From next year the required diagnosis for eligibility for terminal illness benefits will be 12 months instead of the present six months, while payments are set to be made at the highest available level in each category.
“The current special rules for terminal illness which fast-track benefit applications for those with a terminal diagnosis of six months is to be replaced with a new 12-month, end of life definition,” the Department of Work and Pensions (DWP) said.
“The move will ensure that people in the final year of their life will receive vital financial support quicker than they can do at present and at the highest rate through revised special rules.”

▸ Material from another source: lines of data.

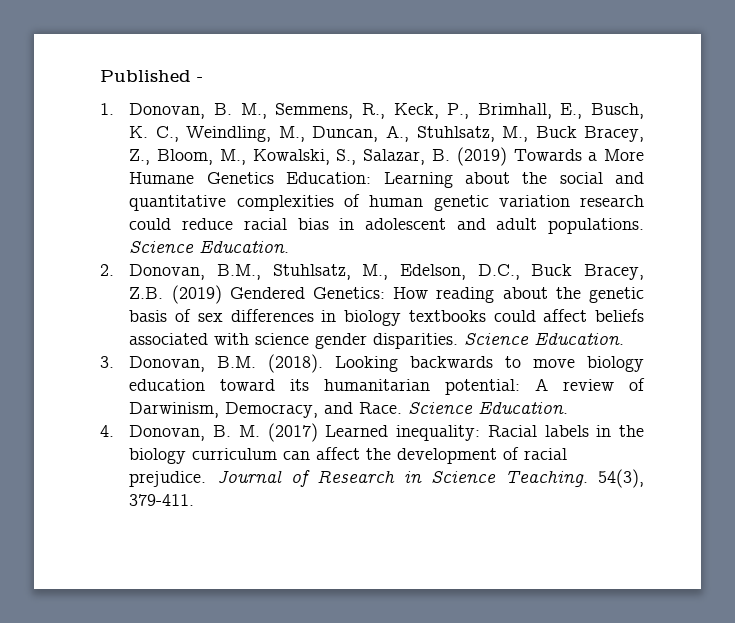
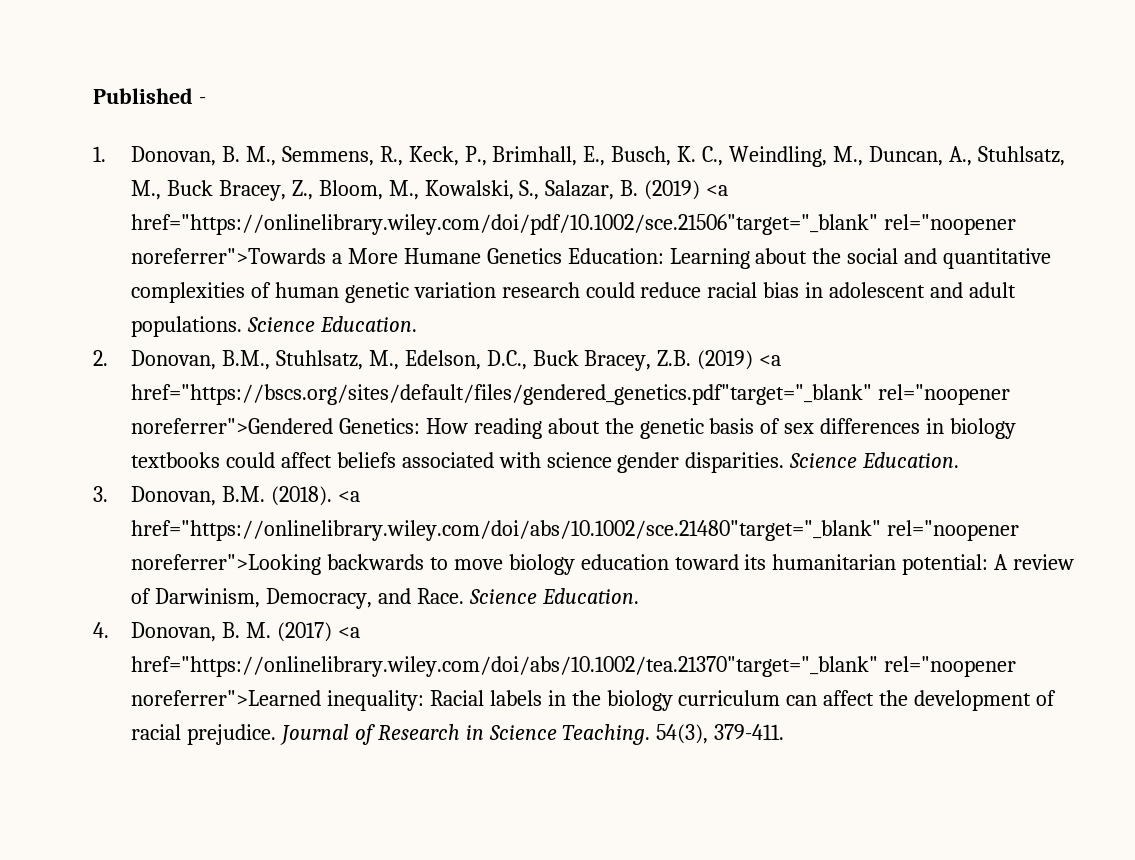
[513,149,582,161] Towards -> [706,185,729,196] [130,214,1016,235] [130,248,326,264] <a href="https://onlinelibrary.wiley.com/doi/pdf/10.1002/sce.21506"target="_blank" rel="noopener noreferrer">Towards
[229,287,305,299] Gendered -> [759,355,782,366] [130,384,1010,405] [130,418,333,434] <a href="https://bscs.org/sites/default/files/gendered_genetics.pdf"target="_blank" rel="noopener noreferrer">Gendered
[335,356,399,372] Looking -> [337,491,360,502] [130,520,1019,541] [130,554,321,575] <a href="https://onlinelibrary.wiley.com/doi/abs/10.1002/sce.21480"target="_blank" rel="noopener noreferrer">Looking
[325,425,389,437] Learned -> [337,627,360,638] [130,656,1016,677] [130,690,321,706] <a href="https://onlinelibrary.wiley.com/doi/abs/10.1002/tea.21370"target="_blank" rel="noopener noreferrer">Learned

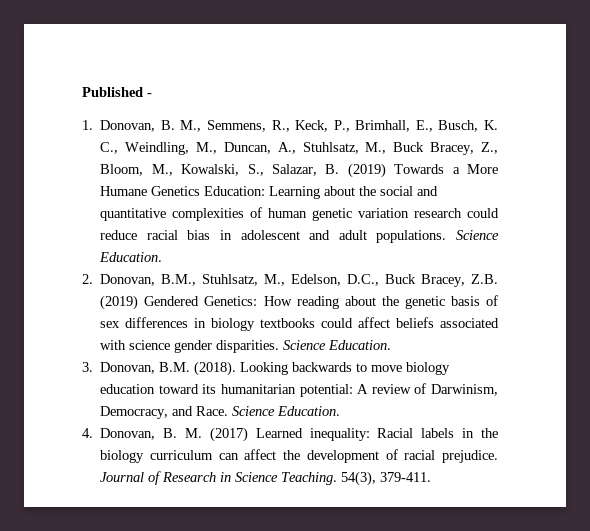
[706,185,729,196] [130,214,1016,235] [130,248,326,264] <a href="https://onlinelibrary.wiley.com/doi/pdf/10.1002/sce.21506"target="_blank" rel="noopener noreferrer">Towards -> [394,164,445,174] Towards
[759,355,782,366] [130,384,1010,405] [130,418,333,434] <a href="https://bscs.org/sites/default/files/gendered_genetics.pdf"target="_blank" rel="noopener noreferrer">Gendered -> [144,296,200,306] Gendered
[337,491,360,502] [130,520,1019,541] [130,554,321,575] <a href="https://onlinelibrary.wiley.com/doi/abs/10.1002/sce.21480"target="_blank" rel="noopener noreferrer">Looking -> [240,362,289,375] Looking
[337,627,360,638] [130,656,1016,677] [130,690,321,706] <a href="https://onlinelibrary.wiley.com/doi/abs/10.1002/tea.21370"target="_blank" rel="noopener noreferrer">Learned -> [255,428,303,438] Learned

The department said that under the updated rules, clinicians will still have discretion and will be supported by a “realistic and straightforward definition”, which aligns with current NHS practice.
Ministers plan to implement the 12-month end-of-life approach across five DWP benefits, beginning with Universal Credit and Employment Support Allowance next year.
Attendance Allowance, Disability Living Allowance and Personal Independence Payment will follow “when parliamentary time allows”.
‘More to be done’
The changes following long-term campaigns by charities, carers and clinicians for an overhaul to the system.
Marie Curie chief executive Matthew Reed welcomed the move saying it would help ensure that more dying people can concentrate on making the most of the limited time they have left, rather than worrying about their finances.
“There is more to be done, but this is important progress and we look forward to working with the UK government to bring in this change as quickly as possible,” he said.
“Marie Curie will continue to play our part in making the case for people living with terminal illness to receive the financial support they need at the end of life, and ensuring that terminally ill people and their health professionals know what they are entitled to.”
Motor Neurone Disease Association CEO Sally Light noted the body was pleased the government had listened to terminally ill people in scrapping the six-month rule.
“This is a victory for the hundreds of campaigners across the country who have worked tirelessly alongside the MND Association urging the government to change the rules,” she said.
“Now the recommendations must be implemented quickly, to ensure no more people already facing the most difficult time of their life have to wait to claim the support they not only desperately need but are entitled to.”
Minister for disabled people Justin Tomlinson said: “The new 12-month approach will ensure people get the financial help they need as quickly as possible in the most challenging of times.
“We have carefully considered the best approach and I am grateful to everyone who has contributed to our work in reaching this outcome.”
Health & Protection has contacted the DWP for more details on the changes.